» **EXERCISE**
I would like each line of the data that holds the word "none" copied out.

» **RECORDS**

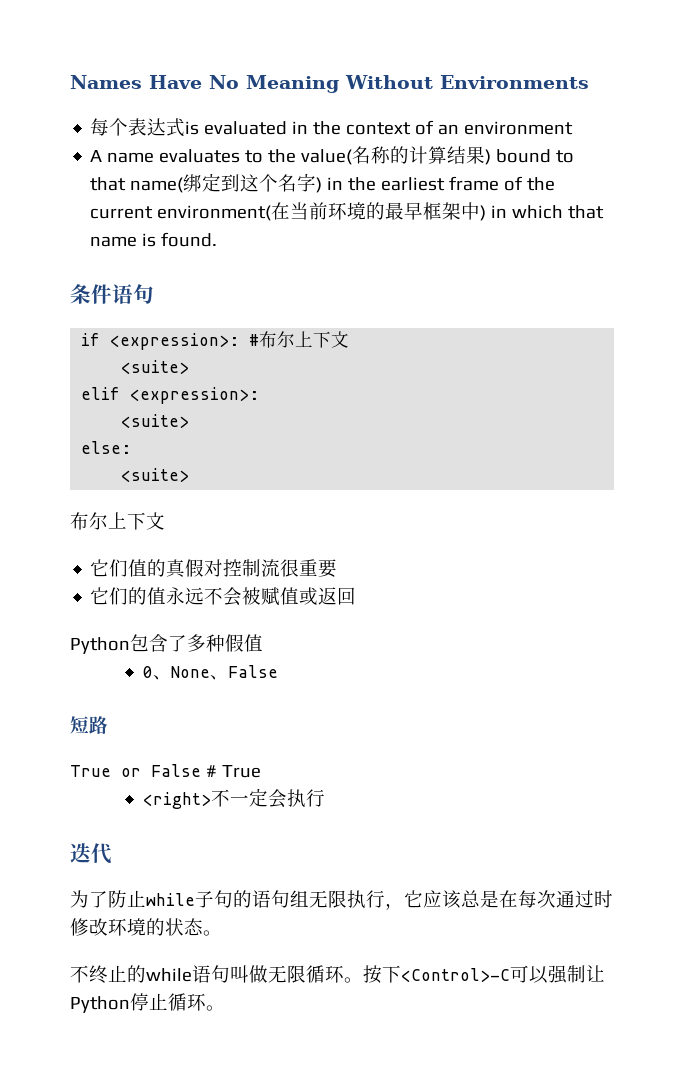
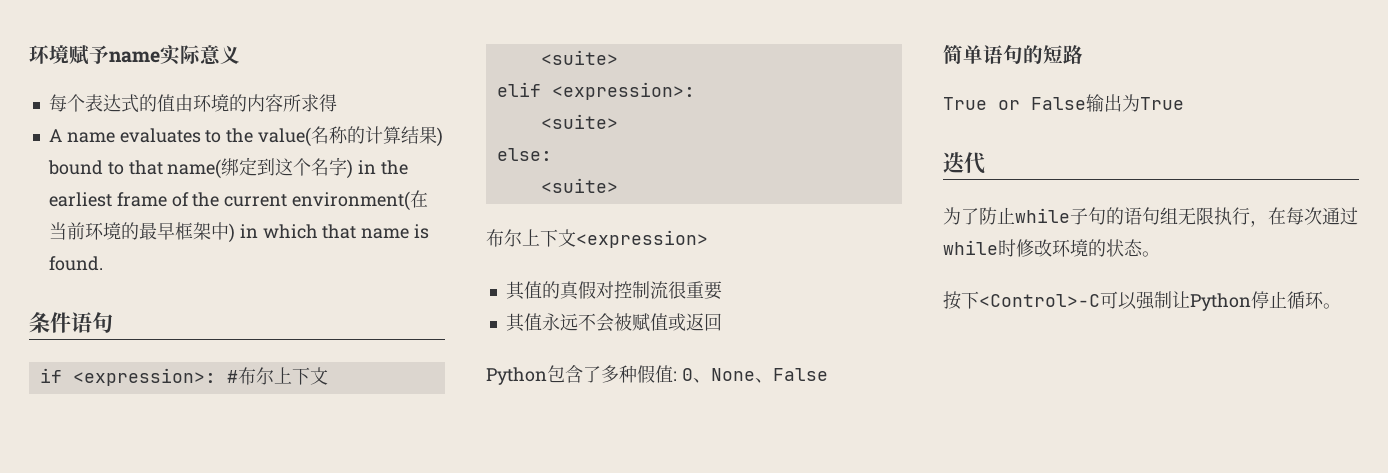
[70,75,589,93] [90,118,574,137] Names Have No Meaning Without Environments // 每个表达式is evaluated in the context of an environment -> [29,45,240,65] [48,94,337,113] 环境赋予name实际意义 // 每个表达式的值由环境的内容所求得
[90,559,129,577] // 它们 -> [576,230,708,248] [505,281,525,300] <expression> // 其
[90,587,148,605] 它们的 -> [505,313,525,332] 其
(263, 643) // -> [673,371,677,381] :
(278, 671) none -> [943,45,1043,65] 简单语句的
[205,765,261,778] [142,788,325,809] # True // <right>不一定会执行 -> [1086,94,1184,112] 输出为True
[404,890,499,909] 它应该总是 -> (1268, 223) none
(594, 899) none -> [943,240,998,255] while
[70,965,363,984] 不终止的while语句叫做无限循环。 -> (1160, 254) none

...

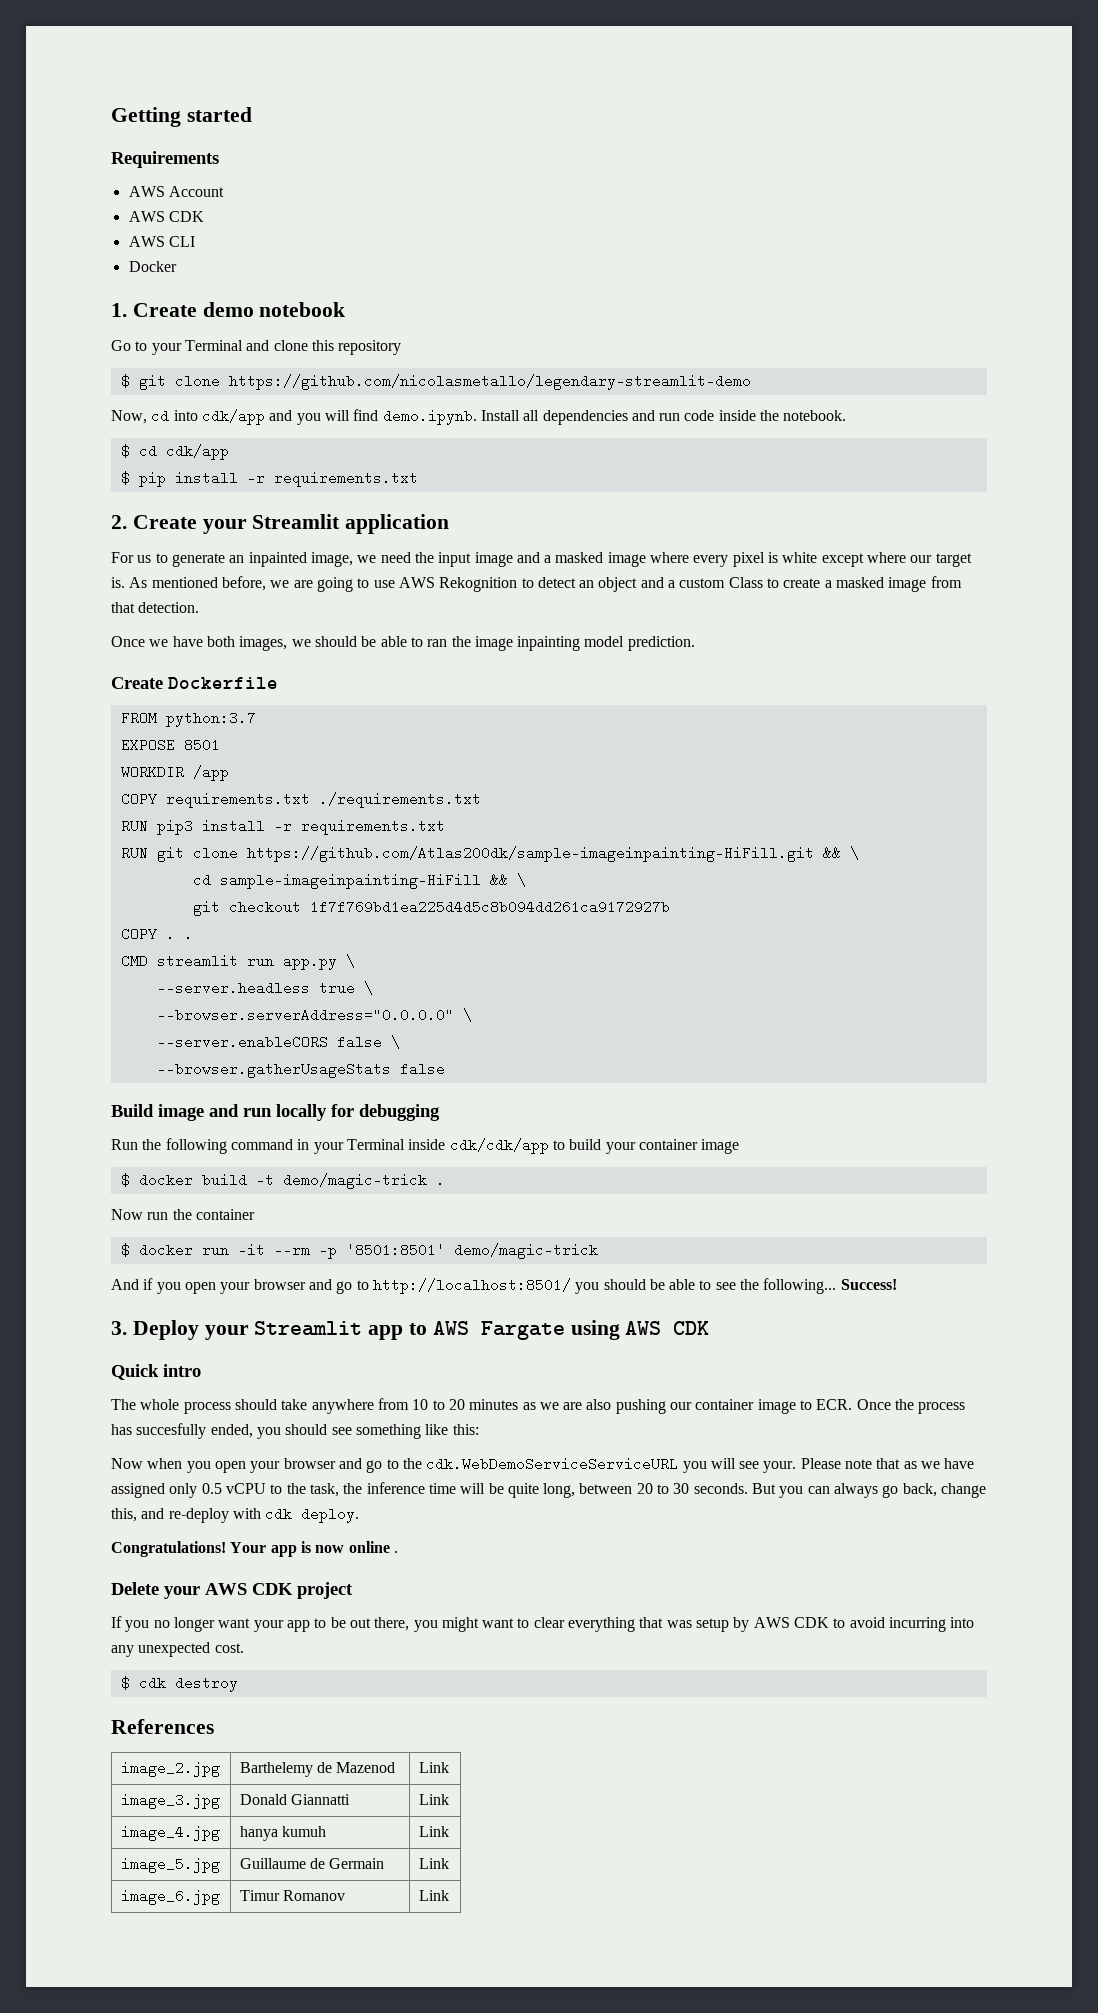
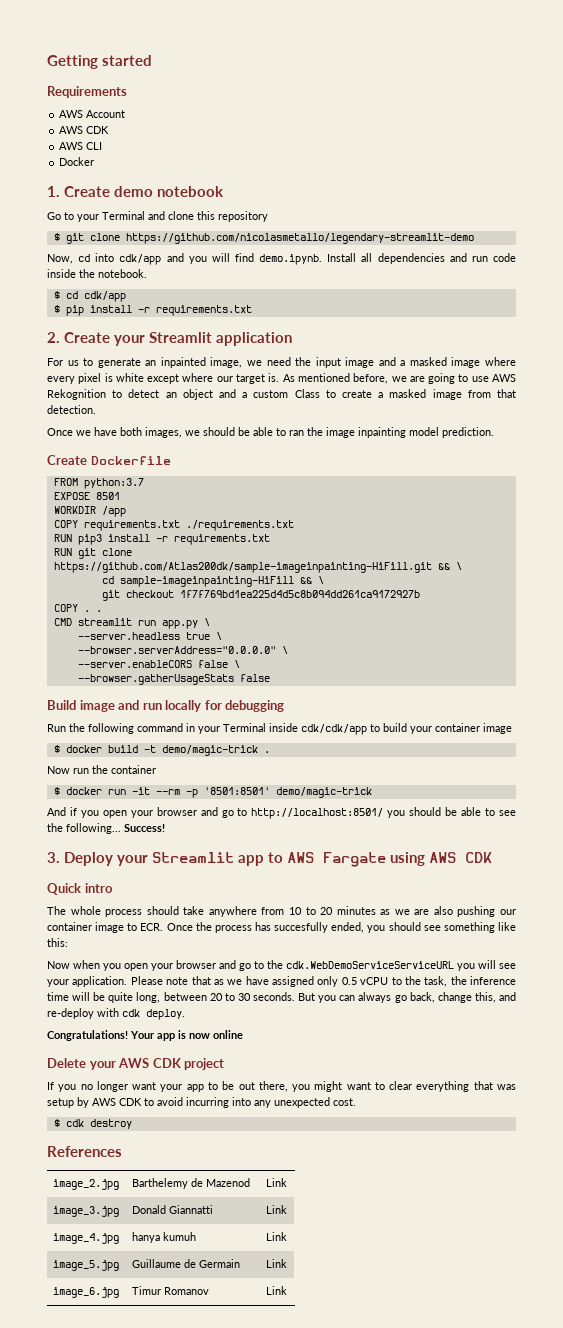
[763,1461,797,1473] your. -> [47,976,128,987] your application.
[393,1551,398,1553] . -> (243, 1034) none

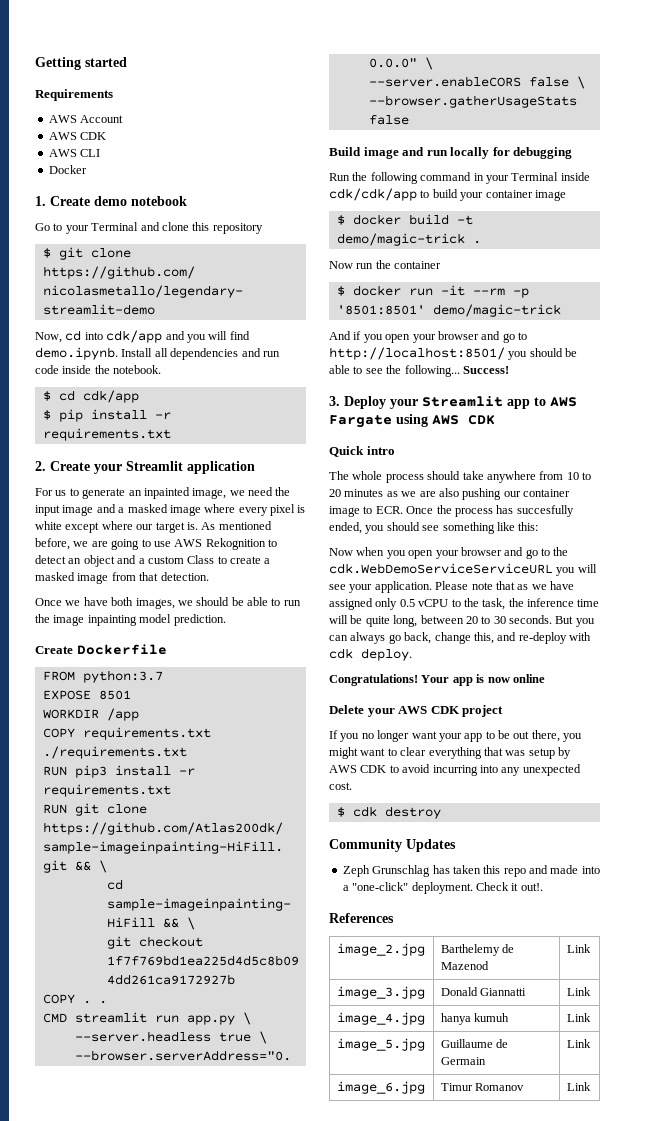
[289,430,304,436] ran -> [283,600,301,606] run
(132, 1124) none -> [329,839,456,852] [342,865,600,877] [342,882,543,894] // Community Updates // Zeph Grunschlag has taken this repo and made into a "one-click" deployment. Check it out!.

* * *

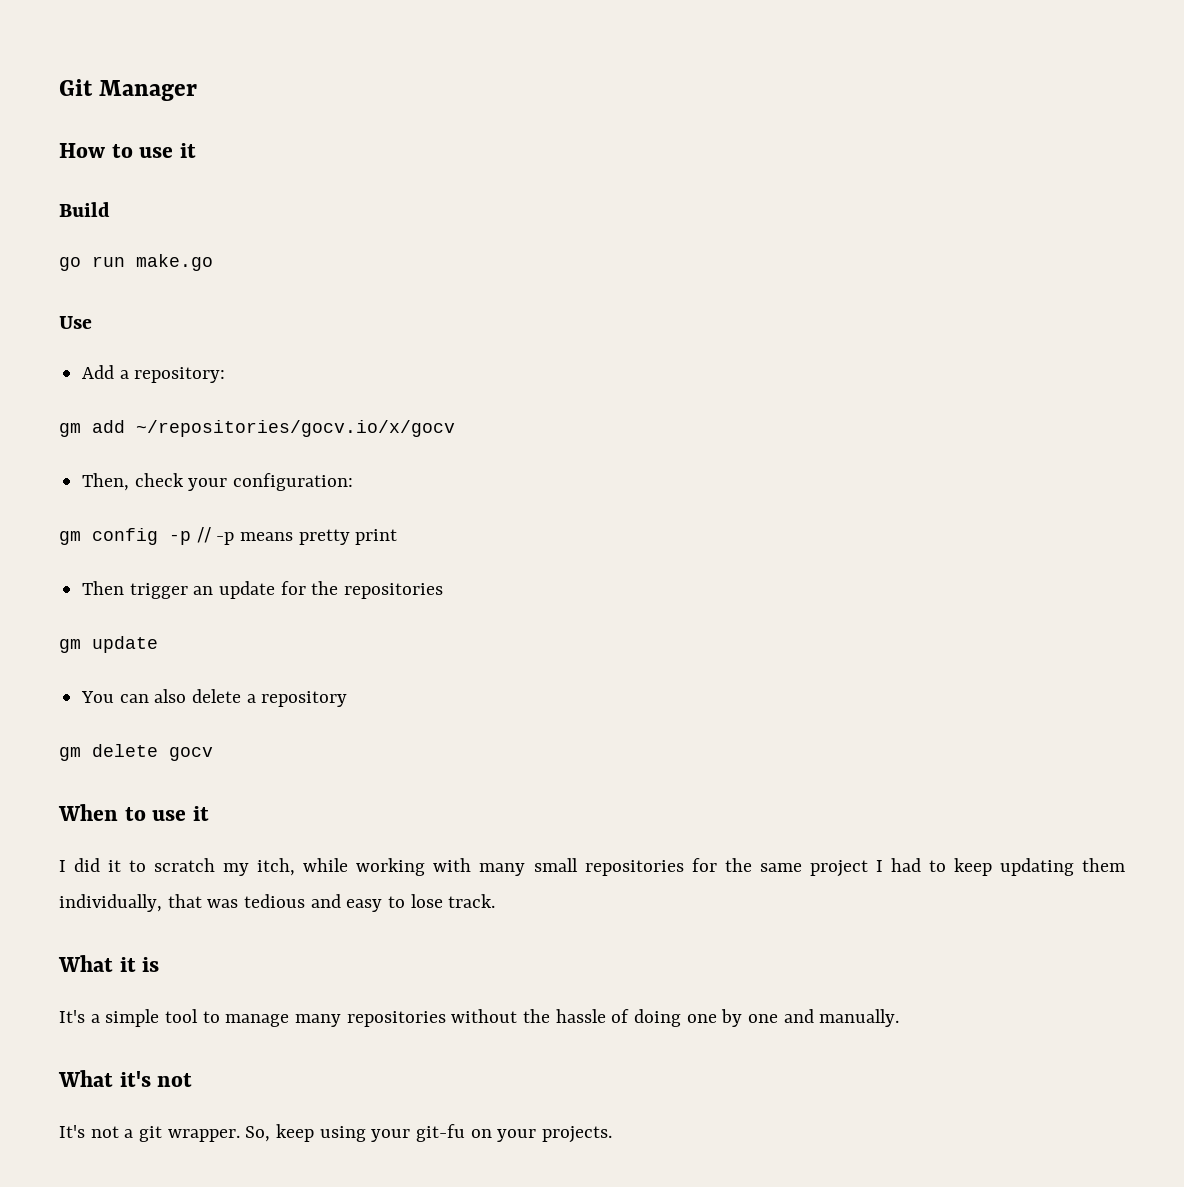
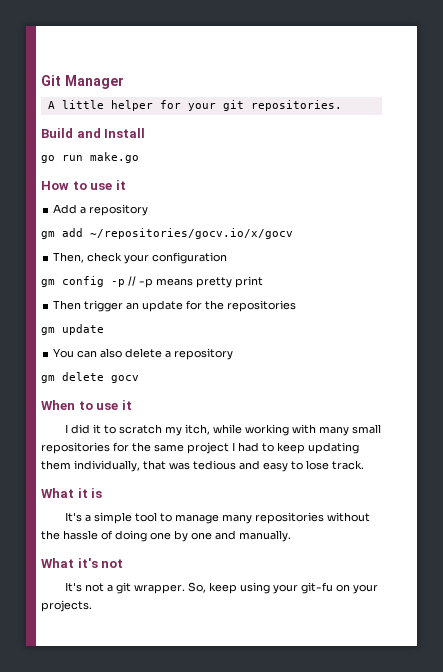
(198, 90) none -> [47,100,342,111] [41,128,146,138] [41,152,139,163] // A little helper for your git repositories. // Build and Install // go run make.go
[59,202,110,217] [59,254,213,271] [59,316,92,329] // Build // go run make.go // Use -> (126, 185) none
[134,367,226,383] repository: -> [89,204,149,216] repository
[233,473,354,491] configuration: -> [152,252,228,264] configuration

» **ANSWER AREA**
(278, 671) none -> [943,45,1043,65] 简单语句的
[404,890,499,909] 它应该总是 -> (1268, 223) none
(594, 899) none -> [943,240,998,255] while
[70,965,363,984] 不终止的while语句叫做无限循环。 -> (1160, 254) none
[393,1551,398,1553] . -> (243, 1034) none
(132, 1124) none -> [329,839,456,852] [342,865,600,877] [342,882,543,894] // Community Updates // Zeph Grunschlag has taken this repo and made into a "one-click" deployment. Check it out!.
(198, 90) none -> [47,100,342,111] [41,128,146,138] [41,152,139,163] // A little helper for your git repositories. // Build and Install // go run make.go
[59,202,110,217] [59,254,213,271] [59,316,92,329] // Build // go run make.go // Use -> (126, 185) none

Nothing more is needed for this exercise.